There was a pause. “You must miss her.”

I kept my gaze on my lap.

“Well. Well.” He cleared his throat decisively, giving me time to collect myself. Then he opened the book again. “What are our lives but a series of farewells and returns, no? Now. Sound this one out, this here. Good.”

— DID I MISS Big Kit, did I feel her absence keenly, did I lament my loss of her?

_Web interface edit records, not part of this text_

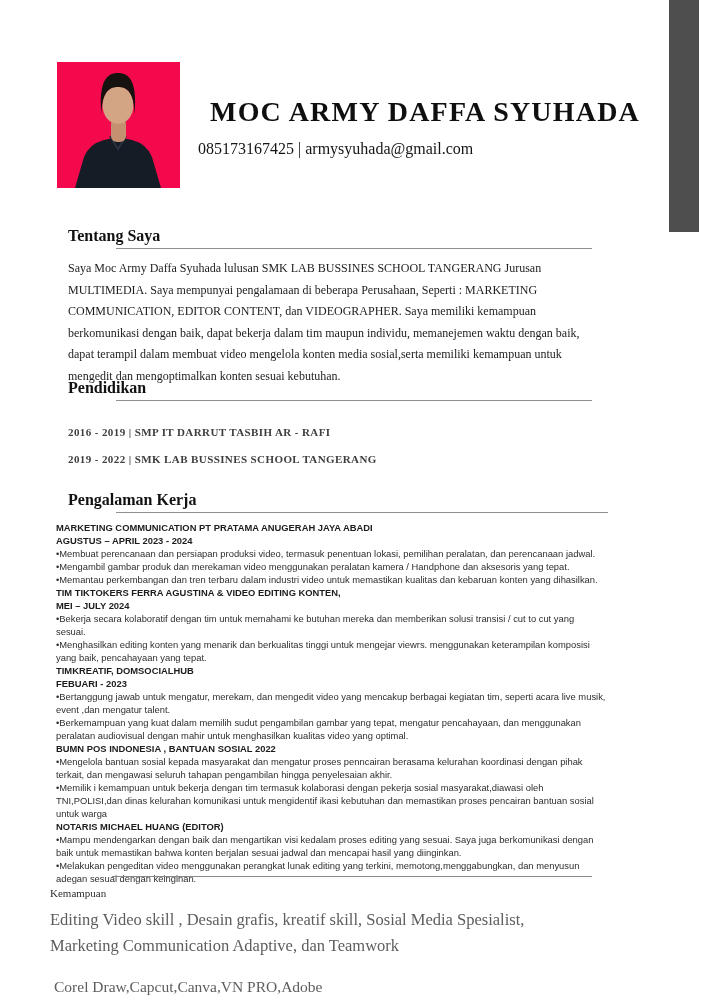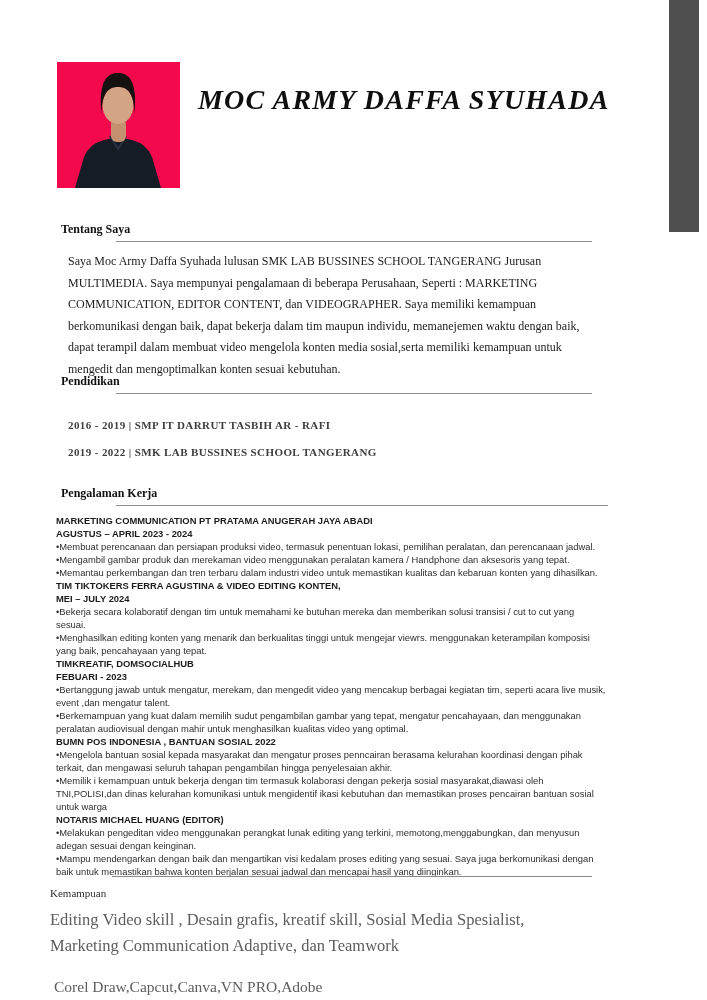"MOC ARMY DAFFA SYUHADA" .name { font-style: italic -> none; margin: 0 -> 12px }
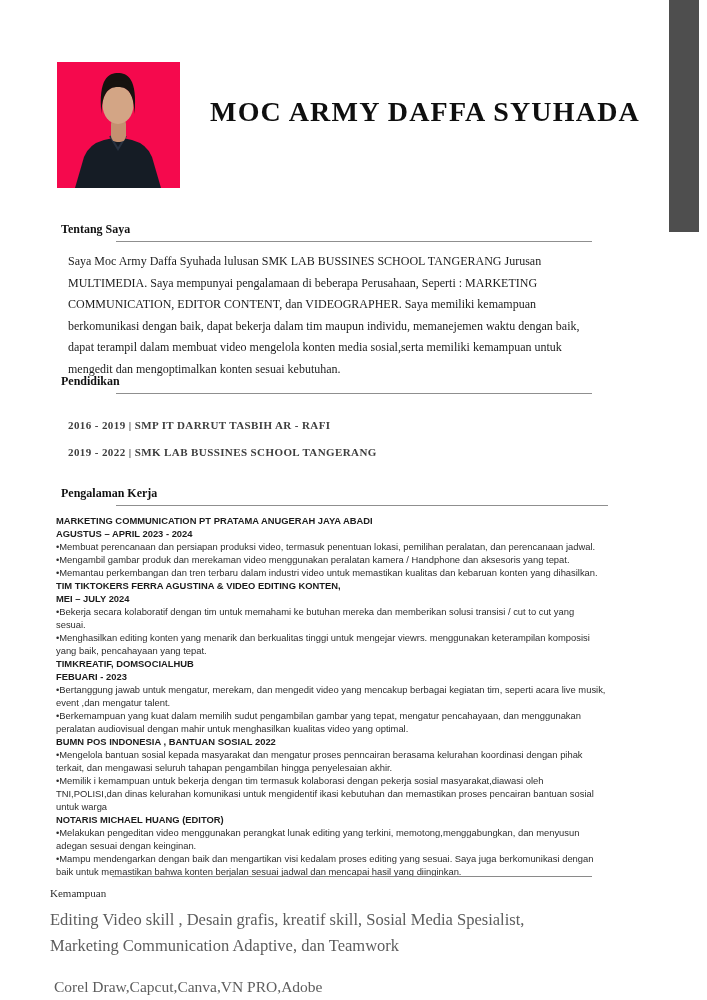"085173167425 | armysyuhada@gmail.com" div.contact { html: none -> <div>085173167425 | armysyuhada@gmail.com</div> }
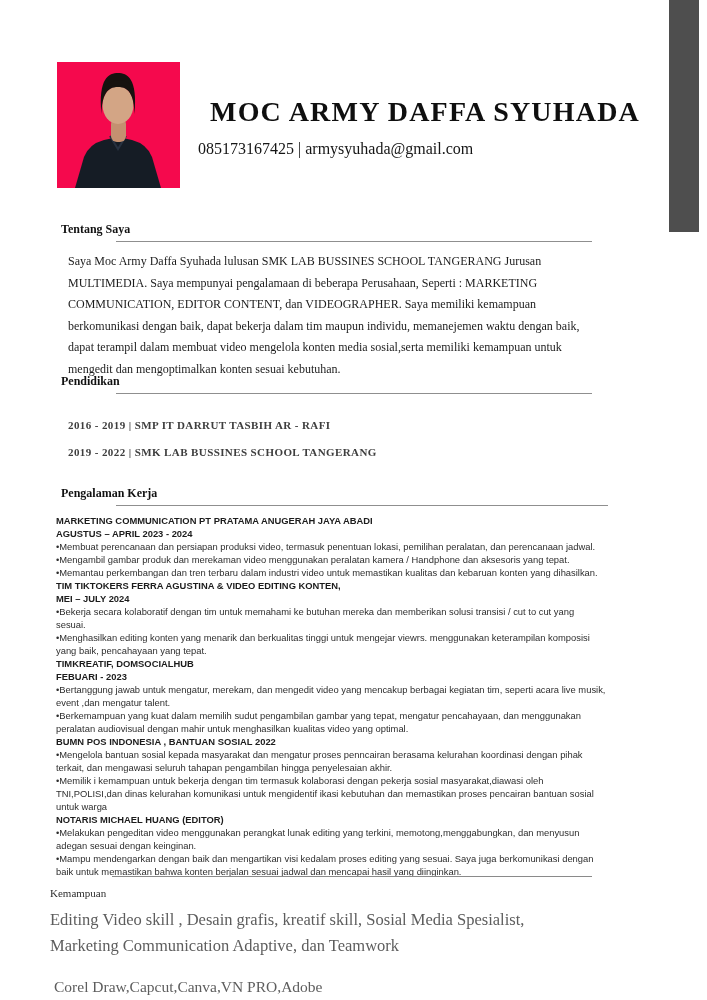"Tentang Saya" .sec-head h2 { font-size: 12px -> 16px; margin: 5px -> 12px }
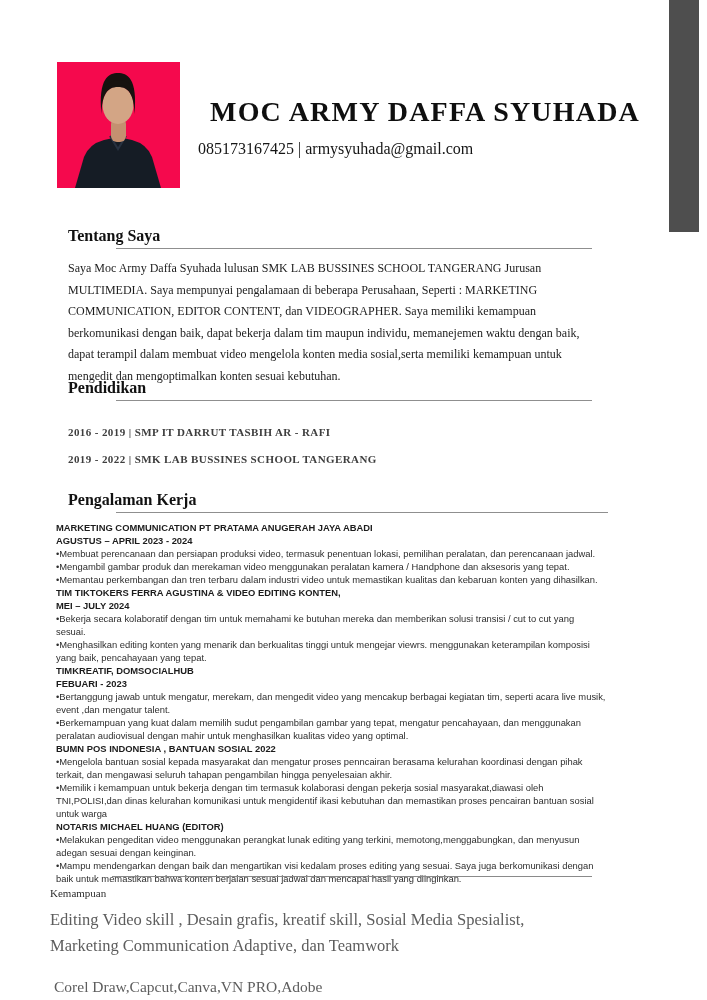"Melakukan pengeditan video menggunakan" div.bullet { order: before "Mampu mendengarkan dengan baik dan" -> after "Mampu mendengarkan dengan baik dan" }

When I closed my eyes, what I felt was the cool weight of her hand on my face in the darkness. The thumbnail on her left hand was yellow and cracked like a seashell, and she had a habit of curling that thumb in against her palm, so that it scratched against my cheek. Her voice was low and throaty, and she had the strange West African manner of lowering her tone at the ends of her sentences, as if she were reaching some fine and wise truth. She would clear her throat between bites as we ate, and there were those who hated this, but I laughed at it when I was very little. She would always hold out the last scoop of her breakfast to me and I would eat it from her hand, like a tamed creature. This would make her grin. She was earthy and powerful and would relieve herself before me without embarrassment. She cut her hair very short with a dulled knife. Her ears were misshapen from years of heavy ornaments in Dahomey. She bore seven scars on her abdomen from seven different spears. There was a gap between her two front teeth that the air whistled through when she laughed. But she did not often laugh. What I knew was that a day would come when she would no longer stand to be enslaved, and on that day she would slaughter many before she carried me off to freedom.